■ Your goal: Which of the lines in the records below hold the string "mline"? Copy every one of them.

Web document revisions
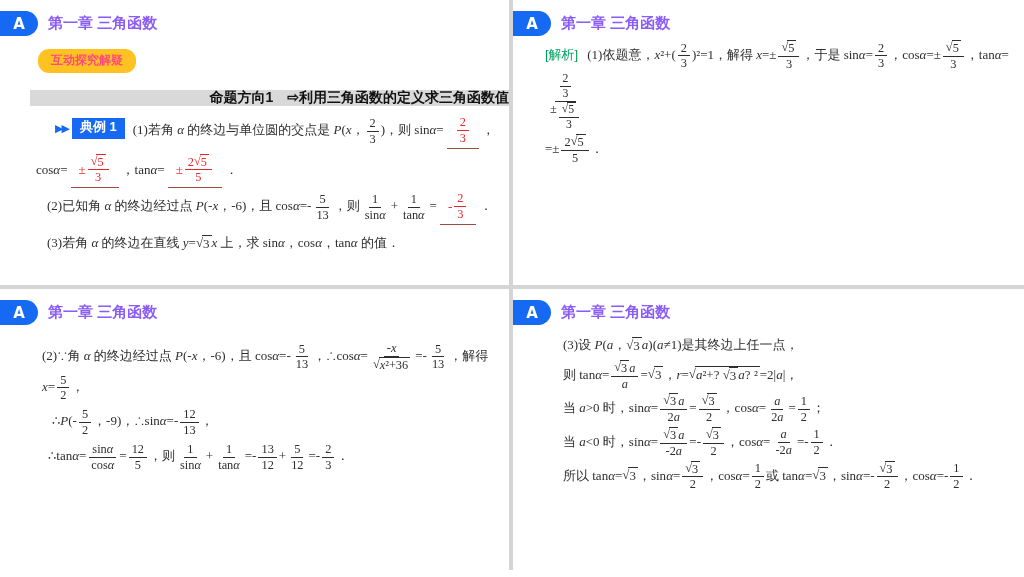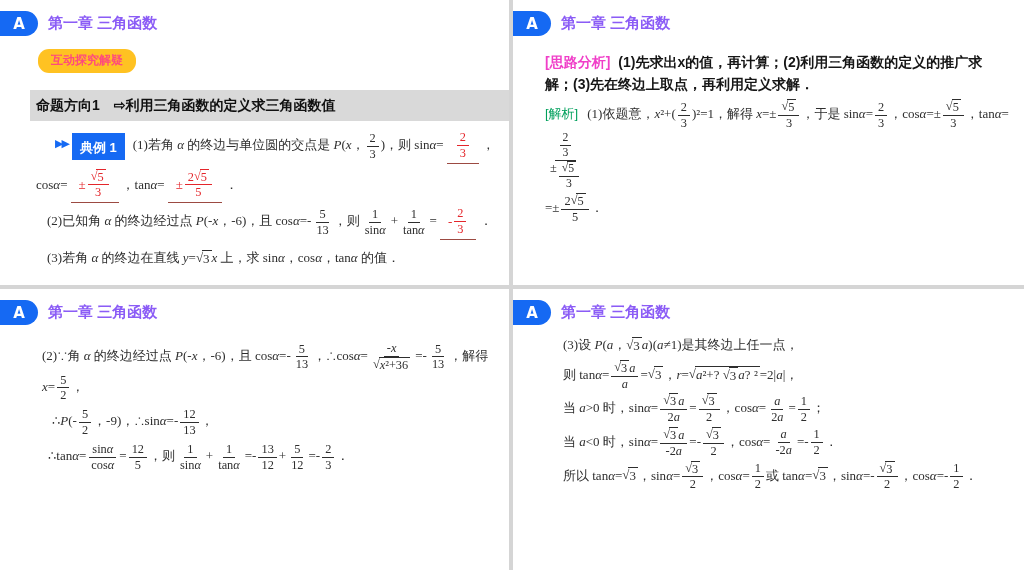--- a/index.html
+++ b/index.html
@@ -10,27 +10,27 @@
   
   .slide-header{display:flex;align-items:center;padding-top:11px;}
   .logo-pill{width:38px;height:25px;background:#1569f3;border-radius:0 13px 13px 0;
              display:flex;align-items:center;justify-content:center;flex:0 0 auto;}
   .logo-glyph{color:#fff;font-weight:bold;font-size:15px;font-family:"DejaVu Sans",sans-serif;
               transform:scaleY(1.05);letter-spacing:0;}
   .slide-title{margin-left:10px;font-size:15px;font-weight:bold;color:#8b5cf6;}
   
   .tag-pill{display:inline-block;margin:13px 0 0 38px;background:#ffc222;color:#ff4a7d;
             border-radius:11px;padding:3px 13px 4px;font-size:12px;font-weight:bold;text-align:right;}
-  .topic-bar{margin:17px 0 0 30px;background:#d9d9d9;height:31px;display:flex;align-items:center;
-             font-size:14px;font-weight:bold;color:#111;padding-left:6px;}
+  .topic-bar{margin:17px 0 0 30px;background:#d9d9d9;height:16px;display:flex;align-items:center;
+             font-size:14px;font-weight:bold;color:#111;padding-left:6px;justify-content:flex-end;}
   .topic-bar .lead{margin-right:14px;}
   .example-row{display:flex;align-items:flex-start;margin:8px 8px 0 55px;}
   .badge-arrows{color:#1569f3;font-size:11px;letter-spacing:-2px;margin:8px 4px 0 0;flex:0 0 auto;}
   .badge-box{background:#1569f3;color:#fff;font-size:13px;font-weight:bold;
-             padding:6px 8px 3px;margin:4px 8px 0 0;flex:0 0 auto;}
+             padding:0 8px 3px;margin:4px 8px 0 0;flex:0 0 auto;}
   
   .mline{font-family:"Liberation Serif",serif;font-size:13px;color:#2e2e2e;line-height:2.1;}
   .mt{white-space:pre-wrap;}
   .it{font-style:italic;}
   .frac{display:inline-flex;flex-direction:column;align-items:center;vertical-align:middle;
         margin:0 2px;line-height:1.2;text-align:center;font-size:0.95em;}
   .frac>.num{display:inline-flex;align-items:flex-end;justify-content:center;
              padding:0 3px;border-bottom:1px solid currentColor;}
   .frac>.den{display:inline-flex;align-items:flex-start;justify-content:center;padding:0 3px;}
   .sqrt{display:inline-flex;align-items:flex-start;line-height:1.2;}
@@ -159,23 +159,20 @@
         </span><span class="mt it">x</span><span class="mt"> 上，求 sin</span><span class="mt it">α</span><span class="mt">，cos</span><span class="mt it">α</span><span class="mt">，tan</span><span class="mt it">α</span><span class="mt"> 的值．</span></div>
   </div>
 
   <div class="slide">
     <div class="slide-header">
       <span class="logo-pill">
           <span class="logo-glyph">A</span>
         </span>
       <span class="slide-title">第一章 三角函数</span>
     </div>
-    <div class="analysis">
-      <span class="ana-label">[思路分析]</span><span>(1)先求出x的值，再计算；(2)利用三角函数的定义的推广求解；(3)先在终边上取点，再利用定义求解．</span>
-    </div>
     <div class="mline s2-sol">
       <span class="sol-label">[解析]</span><span><span class="mt">(1)依题意，</span><span class="mt it">x</span><span class="mt">²+(</span><span class="frac">
             <span class="num">
               <span class="mt">2</span>
             </span>
             <span class="den">
               <span class="mt">3</span>
             </span>
           </span><span class="mt">)²=1，解得 </span><span class="mt it">x</span><span class="mt">=±</span><span class="frac">
             <span class="num">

■ Solution below:
   .mline{font-family:"Liberation Serif",serif;font-size:13px;color:#2e2e2e;line-height:2.1;}
     <div class="mline s2-sol">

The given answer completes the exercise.